Centripetal Acceleration (Copy)
Understanding Centripetal Force and Centripetal Acceleration
- Circular Motion:
- Occurs when an object moves in a circular path with a constant speed.
- Even though speed is constant, velocity changes due to changing direction.
- Any change in velocity implies acceleration — this is known as centripetal acceleration.
- Centripetal Acceleration:
- Acceleration that acts towards the centre of the circular path.
- It is responsible for changing the direction of velocity, not its magnitude.
- Caused by a resultant force directed towards the centre (e.g., tension, gravity, friction, etc.).
- It exists even when angular speed is constant, because direction of motion is continuously changing.
- Perpendicular Force:
- In uniform circular motion, the force causing centripetal acceleration is always perpendicular to the instantaneous direction of motion (which is tangential).
- This is why it changes direction but not the speed.

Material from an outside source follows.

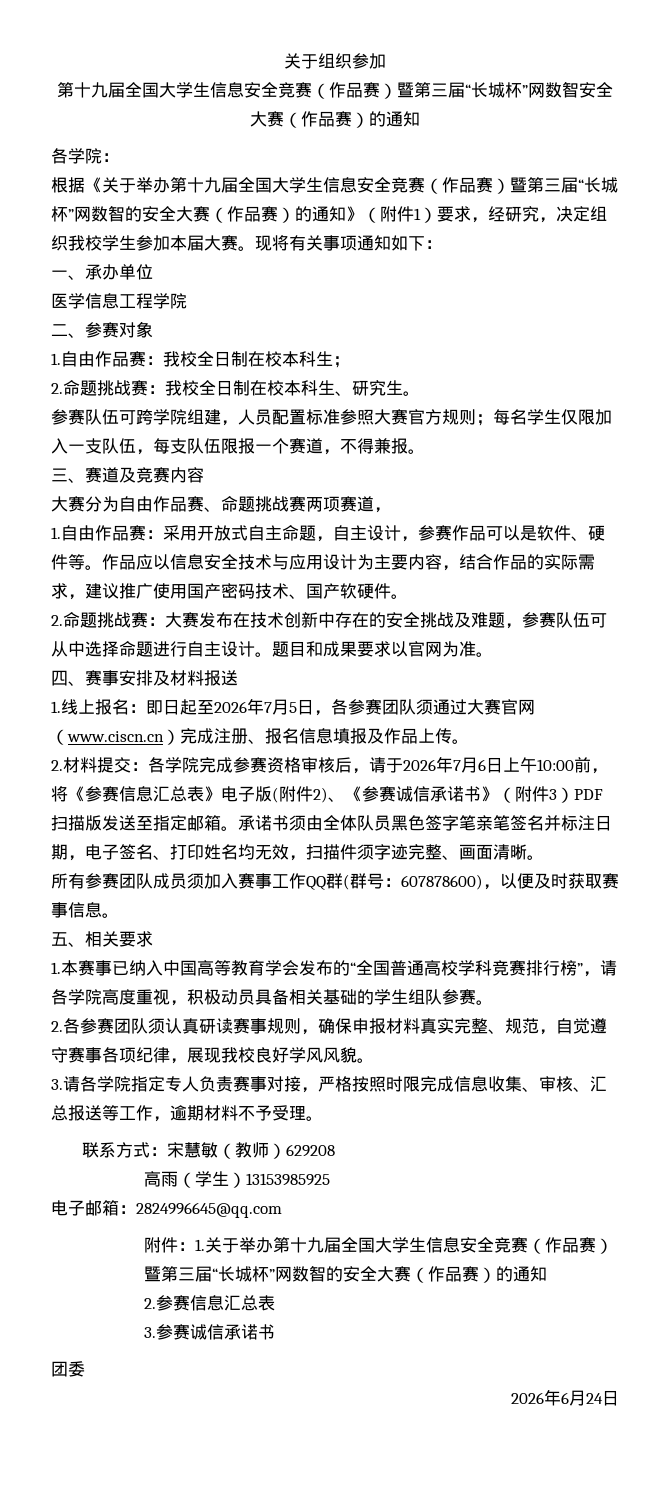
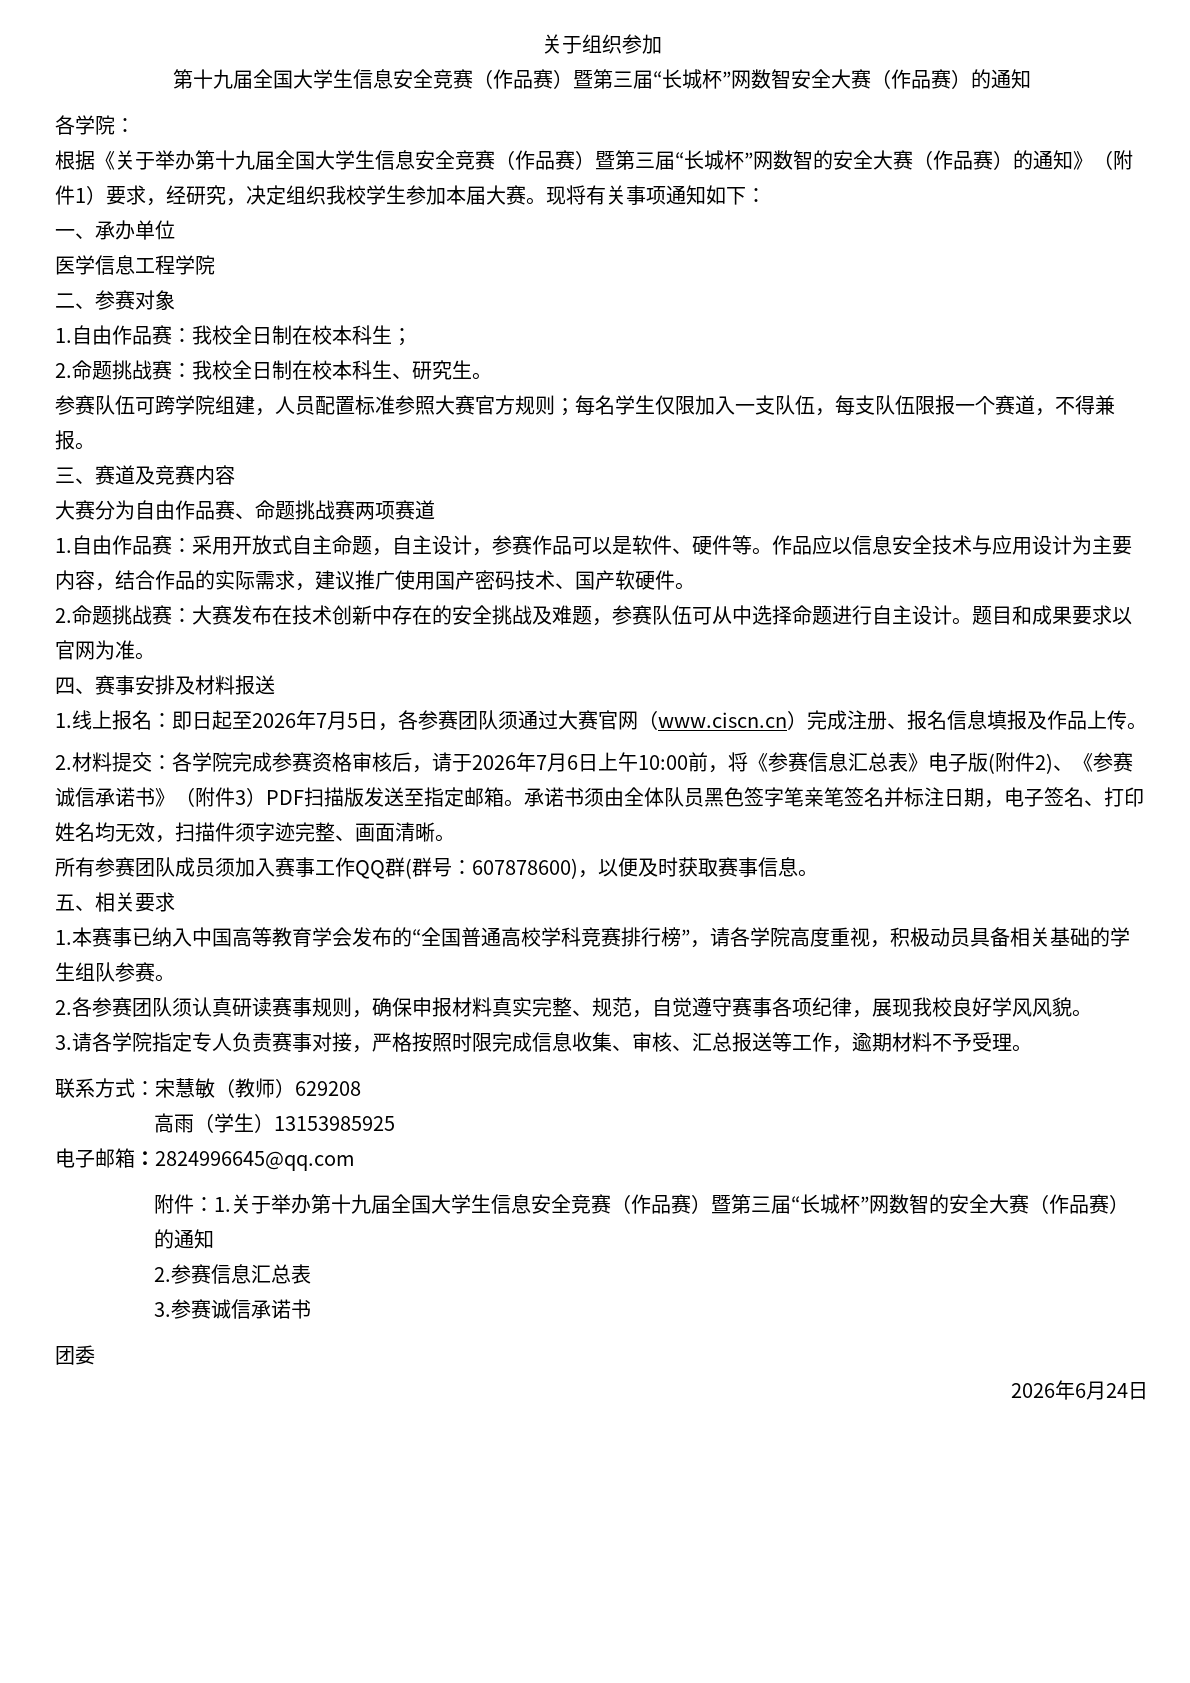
- 大赛分为自由作品赛、命题挑战赛两项赛道，
+ 大赛分为自由作品赛、命题挑战赛两项赛道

Written and Compiled By Sir Hunain Zia, World Record Holder With 154 Total A Grades, 7 Distinctions and 11 World Records For Educate A Change A2 Level Physics Full Scale Course
Centripetal Acceleration Equations
- Centripetal acceleration can be expressed in two equivalent ways:
Formula 1: a = v² / r
- a = centripetal acceleration (m/s²)
- v = linear (tangential) speed (m/s)
- r = radius of the circular path (m)
- Derived from the concept of constant change in direction of velocity vector.
Formula 2: a = rω²
- Derived using the relationship v = rω
- Substituting into a = v² / r:
- a = (rω)² / r = r²ω² / r = rω²
- ω = angular speed (rad/s)
- Highlights that for a given radius, centripetal acceleration increases with the square of angular speed.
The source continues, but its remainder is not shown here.